Thanks to baritone Michael Mayes, a powerful Rigoletto for HGO in 2019, Travis exuded snarling menace. Soprano Caitlyn Lynch’s voice mixed brightness and flashes of greater substance, revealing the weight of Callie’s quandary when she learned about the spying. Tenor Joshua Blue sang with vibrancy and ardor as Wilson, Mary Jane’s husband, but his voice turned strident toward the top, where Heggie’s music often took it. Bass Nicholas Newton brought resonance and dignity to the role of Henry, a servant at the Davis house who falls in love with Mary Jane.
Ultimately, the cast’s conviction was just not enough to make Intelligence convincing. A prime example came at the opera’s climax, when—this isn’t revealing anything one wouldn’t expect—Travis has just been killed. The melee involved Wilson, Mary Jane’s husband, and Henry, who loves her, and the two faced one another for the first time, with her in between. Even though Travis’ body is waiting to be dealt with, the three had a discussion about Mary Jane’s future. Henry pleads with her to go away with him; Wilson describes Mary Jane’s personality and insists that Henry doesn’t understand her. Henry, trying to resolve the impasse, suggests that all three run off together—at which point Friday’s audience laughed.

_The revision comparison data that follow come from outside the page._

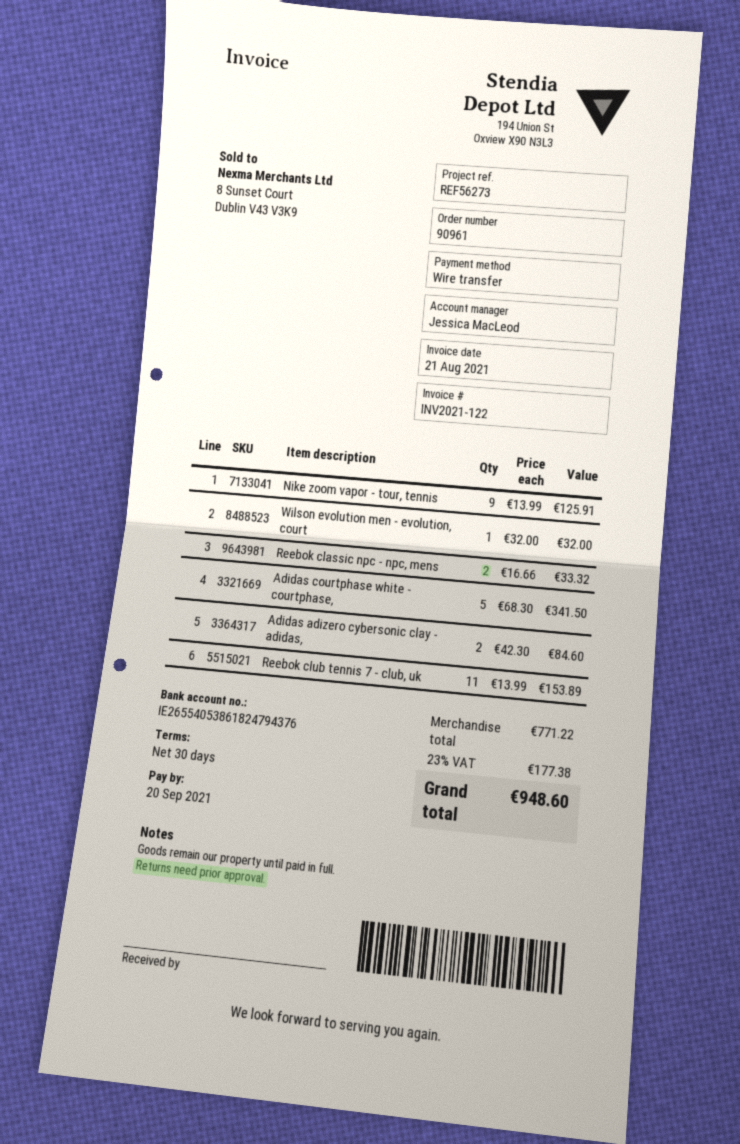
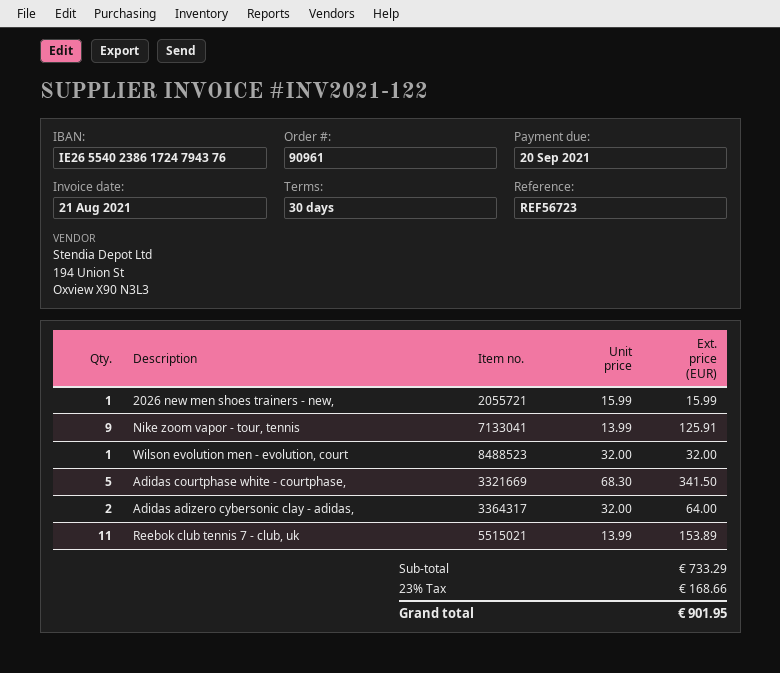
reference: REF56273 -> REF56723
bank account: IE26554053861824794376 -> IE26554023861724794376
Reebok classic npc - npc, mens: 2 x 16.66 = 33.32 -> none
Adidas adizero cybersonic clay - adidas,: 2 x 42.30 = 84.60 -> 2 x 32.00 = 64.00
2026 new men shoes trainers - new,: none -> 1 x 15.99 = 15.99
subtotal: 771.22 -> 733.29
tax: 23% = 177.38 -> 23% = 168.66
total: 948.60 -> 901.95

Just as the dance ingredient is the most distinctive part of Heggie’s score, Zollar’s staging was most striking for involving dancers almost all the time. Zollar, first noted as a choreographer—founder of the New York dance company Urban Bush Women, source of Intelligence’s eight dancers—explained her approach in a choreography showcase HGO hosted last summer. Her staging, she said, draws on African cosmologies that view spirits of the past, present and future as always around us.
So the dancers often were off to the sides, observing almost motionlessly or amplifying a scene’s dynamics with gestures of supplication or rebellion. When Mary Jane first went to the Davis house, the dancers helped her overcome her hesitation, surrounding her and pulling her forward. The approach helped heighten the story without competing with the principals. And the eight dancers performed with sinuousness, deftness and zest.
The HGO Orchestra, led by conductor Kwamé Ryan—debuting with the company—brought the score vigor and clarity, and it filled the two big dance scenes with energy. Mimi Lien’s simple sets consisted mainly of movable surfaces that turned into de facto screens for video projections by Wendall K. Harrington and Rasean Davonte Johnson, which did most of the scene-setting, from swirling seas to the grounds of a plantation. The uncluttered stage helped keep the focus on Intelligence’s compelling principals: the three B’s of Brugger, Bridges and Barton.